Orchestrate Data

Most data pipelines aren’t run just once, but over and over again, to make sure additions and changes in the source eventually make their way to the destination.

To help you realize this, Meltano supports scheduled pipelines that can be orchestrated using Apache Airflow.

When a new pipeline schedule is created using the CLI, a DAG is automatically created in Airflow as well, which represents “a collection of all the tasks you want to run, organized in a way that reflects their relationships and dependencies”.

Create a Schedule #

Scheduling predefined jobs #

To regularly schedule your pipeline to run first define it as a job within your project. Then you can schedule it using the meltano schedule add command:

# Define a job
meltano job add tap-gitlab-to-target-postgres-with-dbt --tasks "tap-gitlab target-postgres dbt-postgres:run"

# Schedule the job
meltano schedule add daily-gitlab-load --job tap-gitlab-to-target-postgres-with-dbt --interval '@daily'

This would add the following schedule to your meltano.yml:

schedules:
- name: daily-gitlab-load
  interval: '@daily'
  job: tap-gitlab-to-target-postgres-with-dbt

If you have schedule-specific environment variables that you would like to pass to the invocation environments of the plugins run by the schedule, you can supply those via the env key like so:

schedules:
- name: daily-gitlab-load
  interval: '@daily'
  job: tap-gitlab-to-target-postgres-with-dbt
  env:
    SCHEDULE_SPECIFIC_ENV_VAR: schedule_specific_value

Installing Airflow #

While you can use Meltano’s CLI define pipeline schedules, actually executing them is the orchestrator’s responsibility, so let’s install Airflow:

Change directories so that you are inside your Meltano project, and then run the following command to add the default DAG generator to your project and make Airflow available to use via meltano invoke:

meltano add orchestrator airflow

Using an existing Airflow installation #

You can also use the Meltano DAG generator with an existing Airflow installation, as long as the MELTANO_PROJECT_ROOT environment variable is set to point at your Meltano project.

In fact, all meltano invoke airflow ... does is populate MELTANO_PROJECT_ROOT, set Airflow’s core.dags_folder setting to $MELTANO_PROJECT_ROOT/orchestrate/dags (where the DAG generator lives by default), and invoke the airflow executable with the provided arguments.

You can add the Meltano DAG generator to your project without also installing the Airflow orchestrator plugin by adding the airflow file bundle:

meltano add files files-airflow

Now, you’ll want to copy the DAG generator in to your Airflow installation’s dags_folder, or reconfigure it to look in your project’s orchestrate/dags directory instead.

This setup assumes you’ll use meltano schedule to schedule your meltano elt pipelines, as described above, since the DAG generator iterates over the result of meltano schedule list --format=json and creates DAGs for each. However, you can also create your own Airflow DAGs for any pipeline you fancy by using BashOperator with the meltano elt command, or DockerOperator with a project-specific Docker image.

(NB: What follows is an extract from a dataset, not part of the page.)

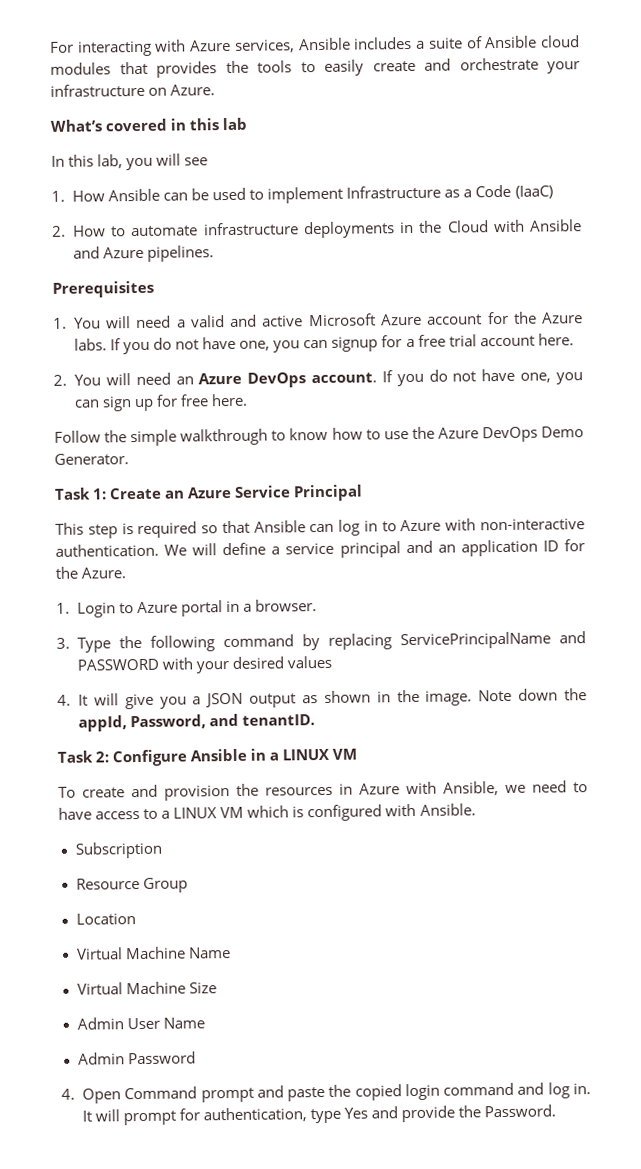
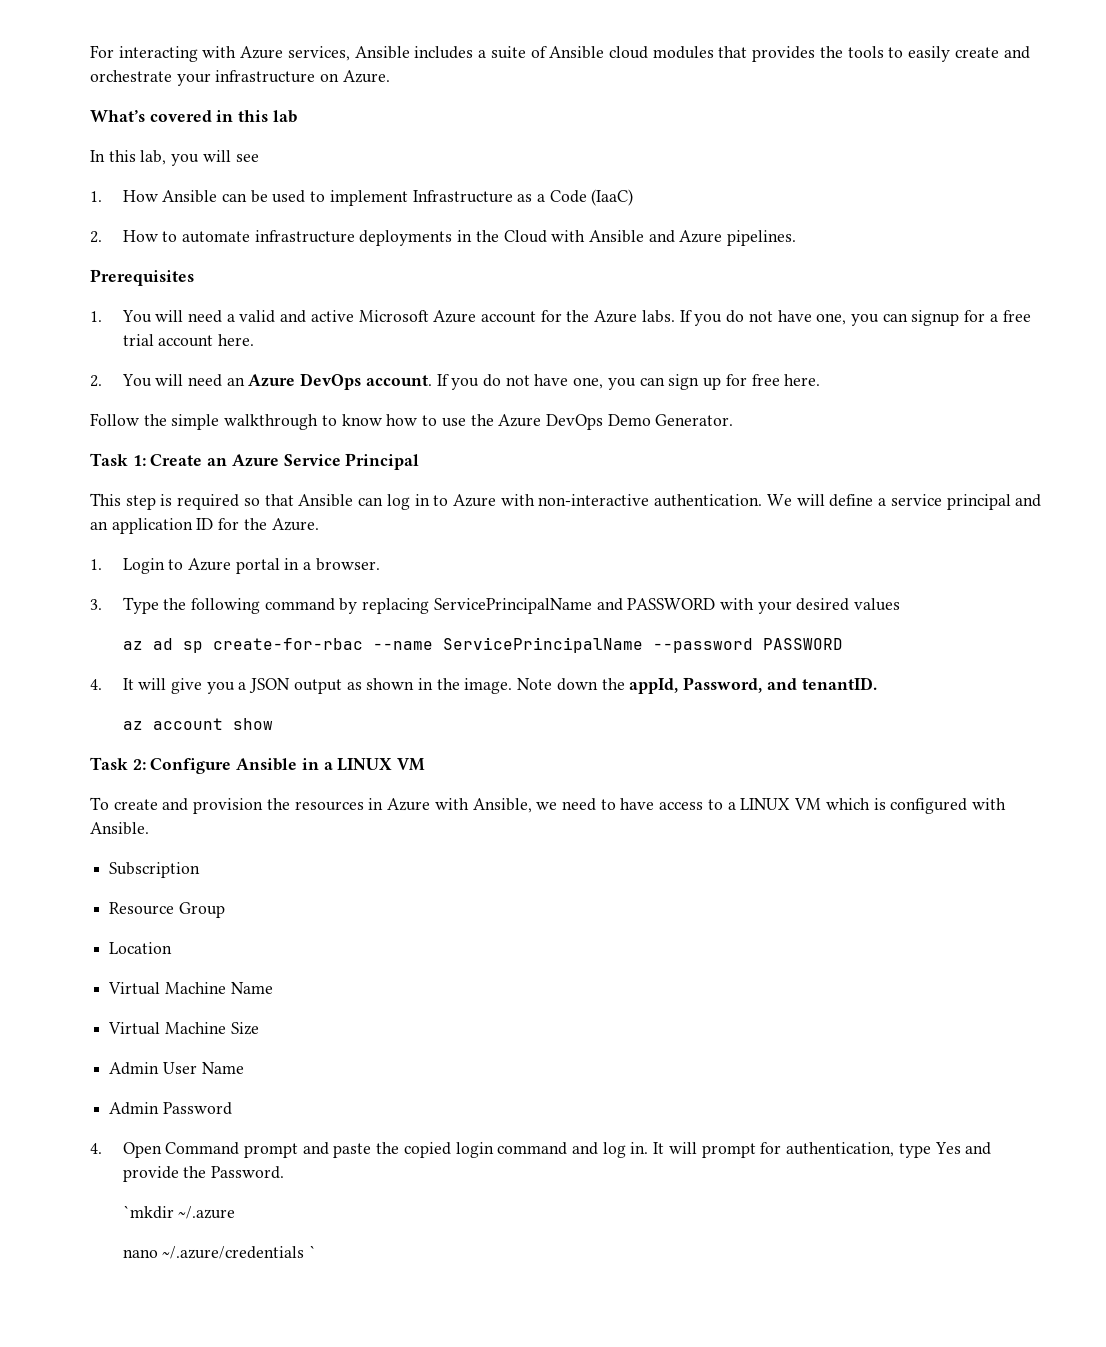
(333, 662) none -> [122,637,843,653] // az ad sp create-for-rbac --name ServicePrincipalName --password PASSWORD
(316, 720) none -> [122,718,273,730] // az account show
(557, 1111) none -> [122,1205,236,1219] [122,1245,316,1259] // `mkdir ~/.azure // nano ~/.azure/credentials `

Starting the Airflow scheduler #

Now that Airflow is installed and (automatically) configured to look at your project’s Meltano DAG generator, let’s start the scheduler:

meltano invoke airflow scheduler

Airflow will now run your pipelines on a schedule as long as the scheduler is running!

Using Airflow directly #

You are free to interact with Airflow directly through its own UI. You can start the web like this:

meltano invoke airflow webserver

By default, you’ll only see Meltano’s pipeline DAGs here, which are created automatically using the dynamic DAG generator included with every Meltano project, located at orchestrate/dags/meltano.py.

You can use the bundled Airflow with custom DAGs by putting them inside the orchestrate/dags directory, where they’ll be picked up by Airflow automatically. To learn more, check out the Apache Airflow documentation.

Meltano’s use of Airflow will be unaffected by other usage of Airflow as long as orchestrate/dags/meltano.py remains untouched and pipelines are managed through the dedicated interface.

Other things you can do with Airflow #

Currently, meltano invoke gives you raw access to the underlying plugin after any configuration hooks.

View ‘meltano’ dags:

meltano invoke airflow dags list

Manually trigger a task to run:

meltano invoke airflow tasks run --raw meltano extract_load $(date -I)

Start the Airflow UI: (will start in a separate browser)

meltano invoke airflow webserver

Start the Airflow scheduler, enabling job processing:

meltano invoke airflow scheduler

Trigger a dag run:

meltano invoke airflow dags trigger meltano

Airflow is a full-featured orchestrator that has a lot of features that are currently outside of Meltano’s scope. As we are improving this integration, Meltano will facade more of these feature to create a seamless experience using this orchestrator. Please refer to the Airflow documentation for more in-depth knowledge about Airflow.

Meltano UI #

While Meltano is optimized for usage through the meltano CLI, basic pipeline management functionality is also available in the UI.